[SOURCE MATERIAL Boundary: Start]

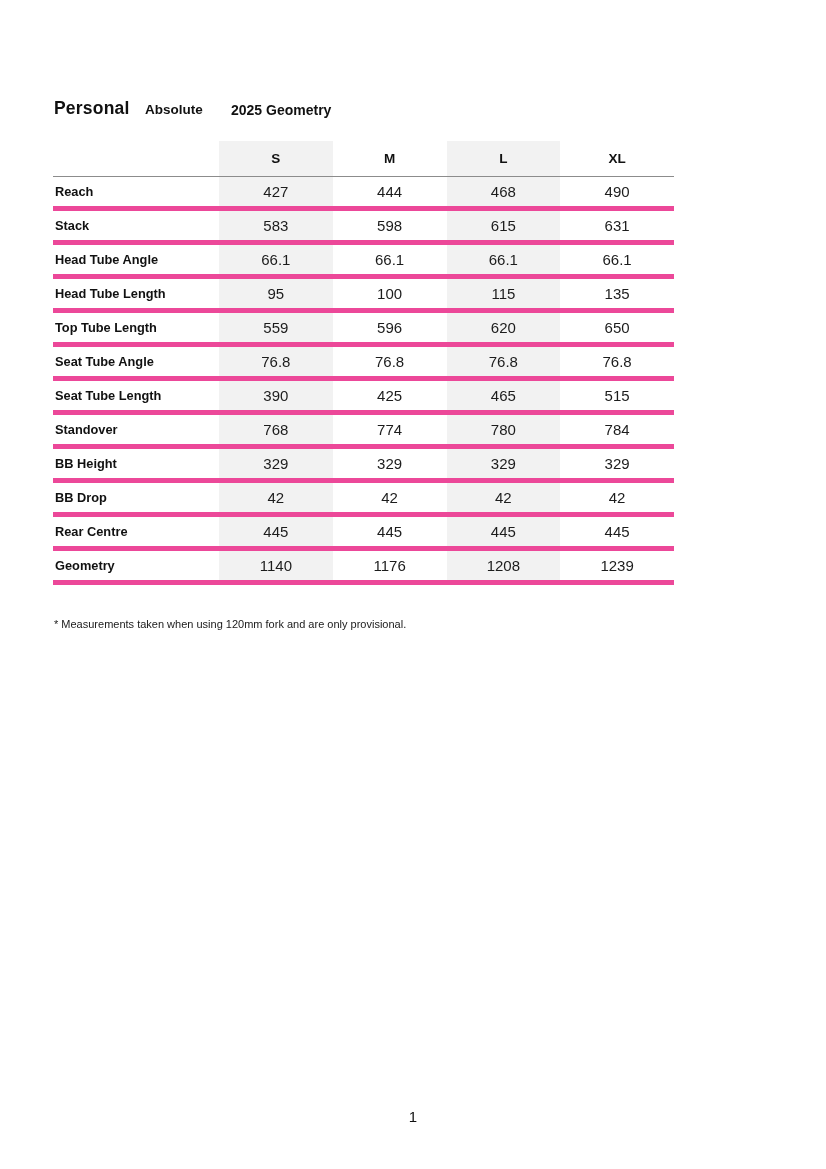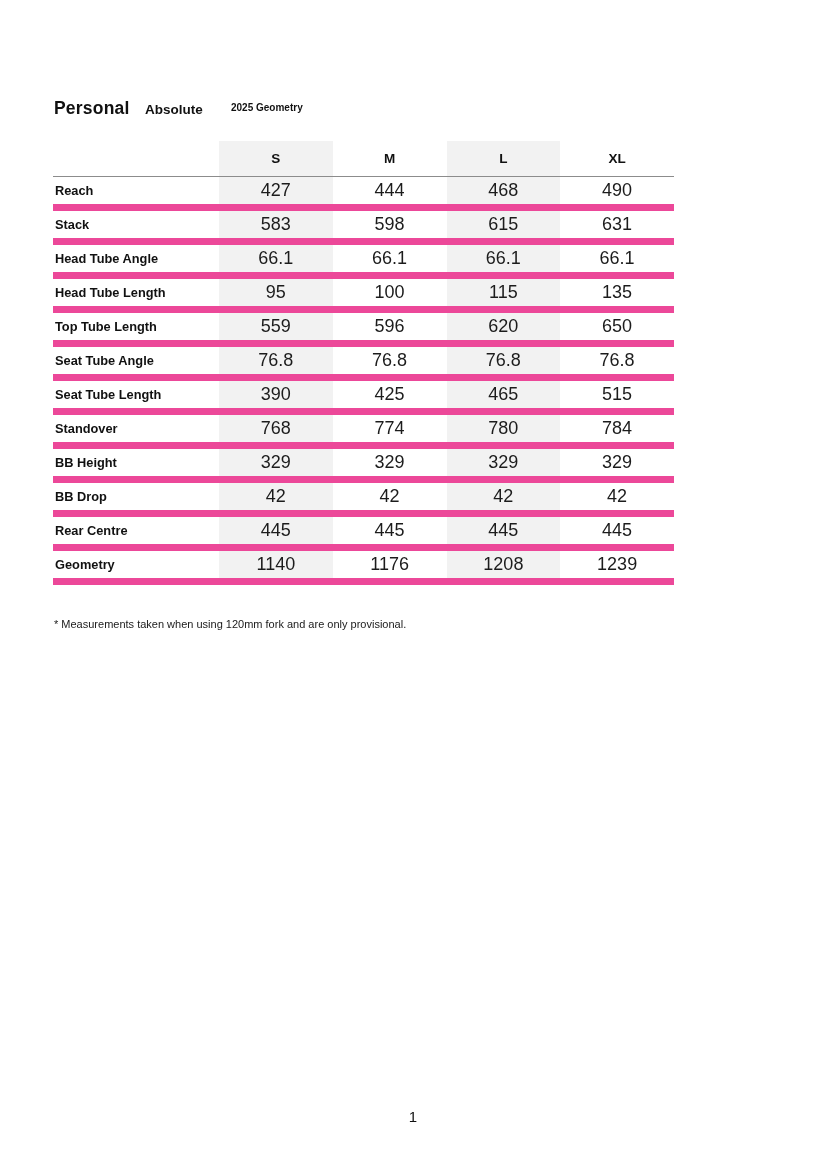--- a/index.html
+++ b/index.html
@@ -39,37 +39,37 @@
     top: 6px;
     font-size: 13.5px;
     font-weight: 700;
     color: #111111;
     margin-left: 16px;
   }
   .title-geo {
     position: absolute;
     left: 231px;
     top: 6px;
-    font-size: 10px;
+    font-size: 14px;
     font-weight: 700;
     color: #111111;
   }
 
   
   .geo-table {
     position: absolute;
     left: 53px;
     top: 141px;
     width: 621px;
   }
   .t-row {
     display: flex;
     height: 34px;
     box-sizing: border-box;
-    border-bottom: 7px solid #ec4899;
+    border-bottom: 5px solid #ec4899;
   }
   .t-row.header {
     height: 36px;
     border-bottom: 1px solid #8c8c8c;
   }
   .cell {
     display: flex;
     align-items: center;
     height: 100%;
     box-sizing: border-box;
@@ -78,21 +78,21 @@
     width: 166px;
     padding-left: 2px;
     font-size: 12.8px;
     font-weight: 700;
     color: #111111;
     justify-content: flex-start;
   }
   .cell-val {
     width: 113.75px;
     justify-content: center;
-    font-size: 18px;
+    font-size: 15px;
     font-weight: 400;
     color: #1c1c1c;
   }
   .t-row.header .cell-val {
     font-weight: 700;
     font-size: 13.5px;
     color: #111111;
   }
   .hl {
     background: #f2f2f2;

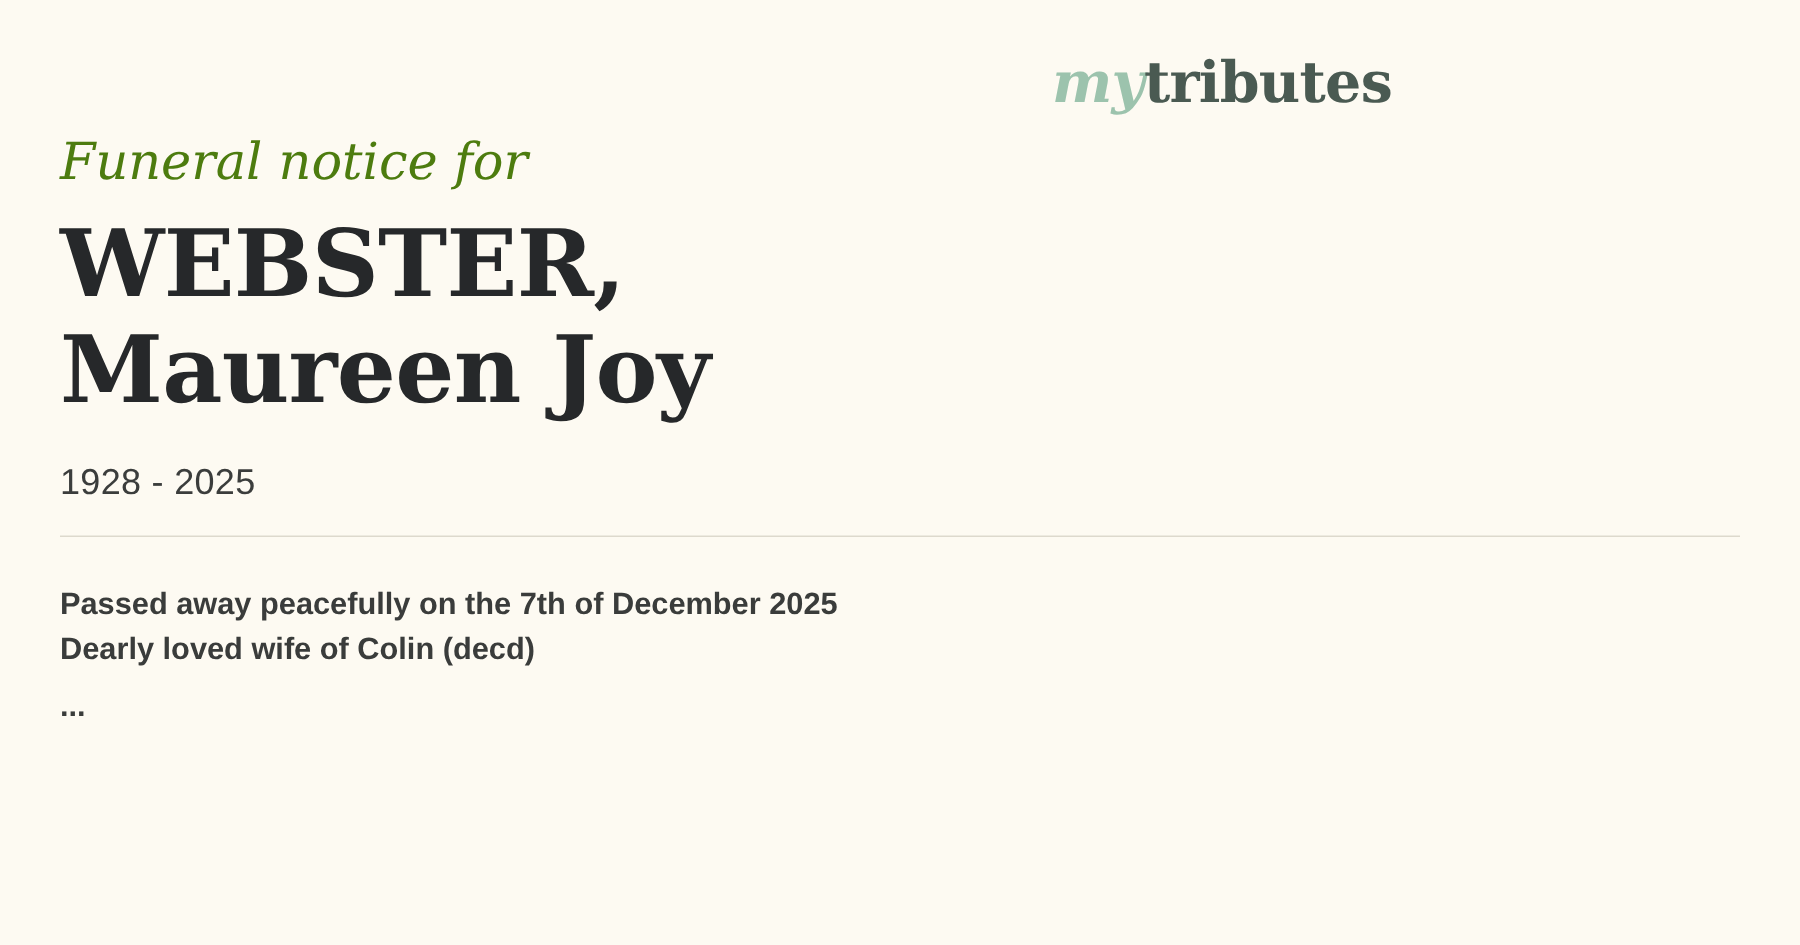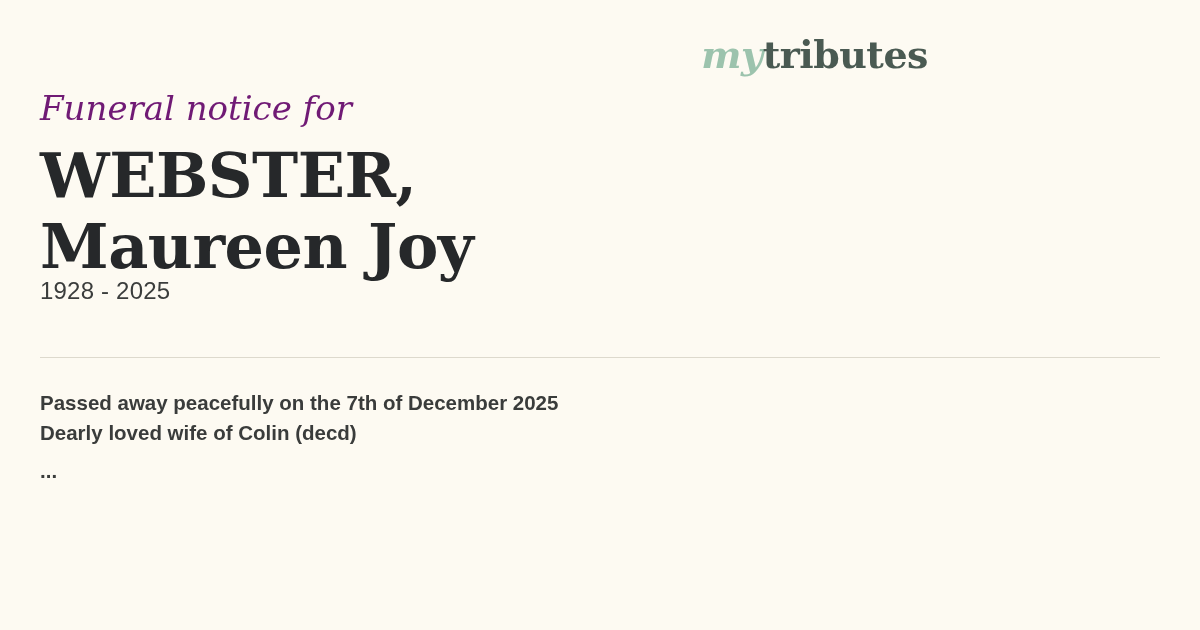--- a/index.html
+++ b/index.html
@@ -40,42 +40,42 @@
     color: #4a5a52;
     font-weight: 700;
   }
   .notice-kicker {
     position: absolute;
     top: 88px;
     left: 40px;
     font-family: "DejaVu Serif", "Liberation Serif", serif;
     font-style: italic;
     font-size: 34px;
-    color: #701a75;
+    color: #4d7c0f;
     line-height: 1.2;
   }
   .name {
     position: absolute;
     top: 140px;
     left: 40px;
     font-family: "DejaVu Serif", "Liberation Serif", serif;
     font-weight: 700;
     font-size: 62px;
     line-height: 1.15;
     letter-spacing: -0.5px;
     color: #26282a;
     margin: 0;
   }
   .name .line {
     display: block;
     white-space: nowrap;
   }
   .dates {
     position: absolute;
-    top: 277px;
+    top: 308px;
     left: 40px;
     font-size: 24px;
     color: #3b3d3c;
     letter-spacing: 0.2px;
   }
   .divider {
     position: absolute;
     top: 357px;
     left: 40px;
     width: 1120px;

[SOURCE MATERIAL Boundary: End]

• INSTRUCTIONS FOR THE TASK
Scan the lines above for "spacing", then copy every one that has it.

• COMPLETED EXERCISE
     letter-spacing: -0.5px;
     letter-spacing: 0.2px;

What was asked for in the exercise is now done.